I wanted to suggest this approach of having an explicit comparison
even before I read your mail. The fixes you suggested intend to make
idBuffer() faster. But in the use case of ANY_DIFF we are not
interested in the content IDs. We want to compare to TreeIterators
whether they currently point to the same content or not (I guess we
are only interested in content equality not in greater, lesser,...).
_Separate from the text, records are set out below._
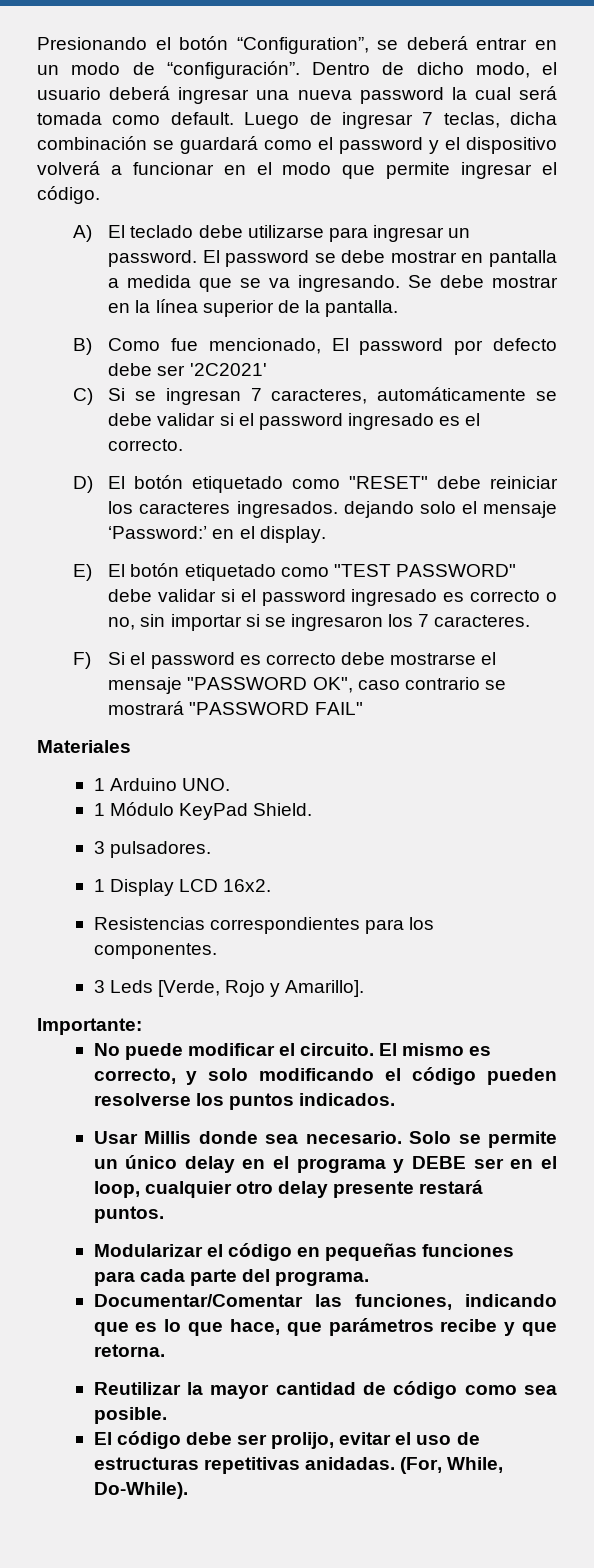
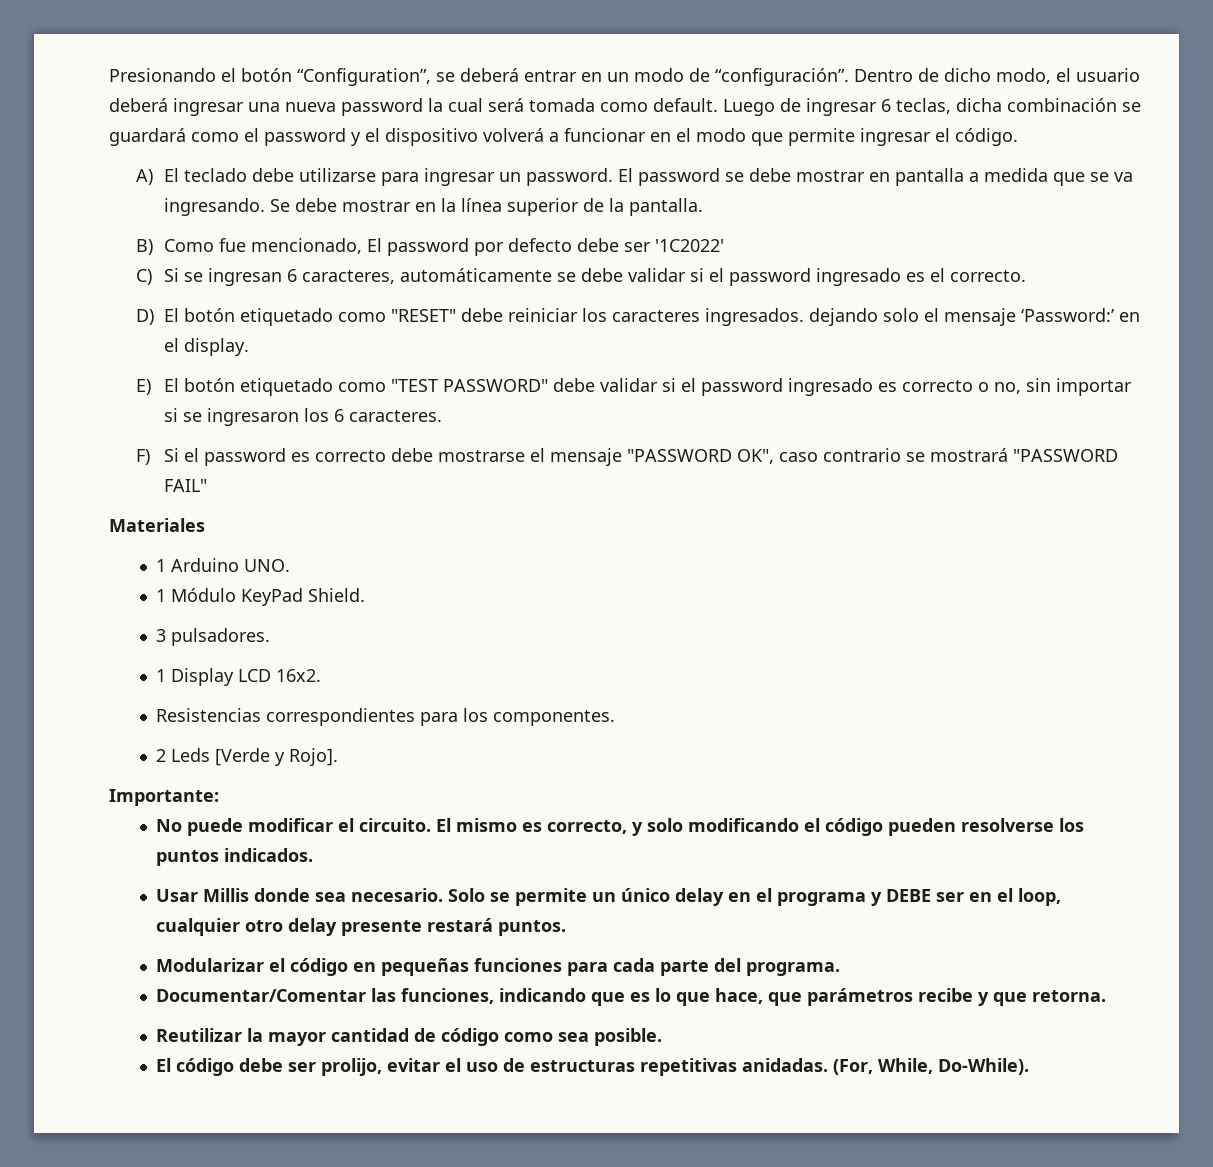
- Luego de ingresar 7 teclas, dicha combinación se guardará como el password y el dispositivo volverá a funcionar en el modo que permite ingresar el código.
+ Luego de ingresar 6 teclas, dicha combinación se guardará como el password y el dispositivo volverá a funcionar en el modo que permite ingresar el código.
- B) Como fue mencionado, El password por defecto debe ser '2C2021'
+ B) Como fue mencionado, El password por defecto debe ser '1C2022'
- C) Si se ingresan 7 caracteres, automáticamente se debe validar si el password ingresado es el correcto.
+ C) Si se ingresan 6 caracteres, automáticamente se debe validar si el password ingresado es el correcto.
- E) El botón etiquetado como "TEST PASSWORD" debe validar si el password ingresado es correcto o no, sin importar si se ingresaron los 7 caracteres.
+ E) El botón etiquetado como "TEST PASSWORD" debe validar si el password ingresado es correcto o no, sin importar si se ingresaron los 6 caracteres.
- 3 Leds [Verde, Rojo y Amarillo].
+ 2 Leds [Verde y Rojo].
I see also problems in implementating this because
DirCacheIterator.compare(WorkTreeIterator) and
WorkTreeIterator.compare(DirCacheIterator) should both use an
implementation probably implemented in WorkTreeIterator  (that
implementations should be clever enough to call isModified() instead
of blindly calling idBuffer()). We could solve this by additionally
introducing a TreeIteratorComparator which implements a
compare(TreeIterator a, TreeIterator b). That compare method would be
public and the compare methods on the iterators itself would be
protected, so we enforce that the clever TreeIteratorComparator.
TeeIteratorComparator would delegate to the compare method of either
"a" or "b" depending on the types of "a" and "b". The knowledge which
comparison is better is completely hidding in the
TeeIteratorComparator and the Iteratores themselfes don't have to
care. E.g. He would take care to call the WorkingTreeIterators compare
method (which would use isModified()) if he see's thath one of the
iterators is a WorkingTreeIterator.

> AbstractTreeIterator that TreeWalk can use, so that instead of
> idEqual(int,int) we have entryEqual(int, int) that delegates down into
> that compare routine.  Then WorkingTreeIterator and DirCacheIterator
> can override the compare routine to try and special case a compare of
> those two iterator types, relying on isModified() instead of
> idBuffer().  This does get ugly implementation wise, as both iterator
> types need to override the method with identical delegation to a
> common compare routine.  If we ever grew additional iterator types,
> the permutations spread out through the various implementations quite
> quickly, making for a very bug-prone system.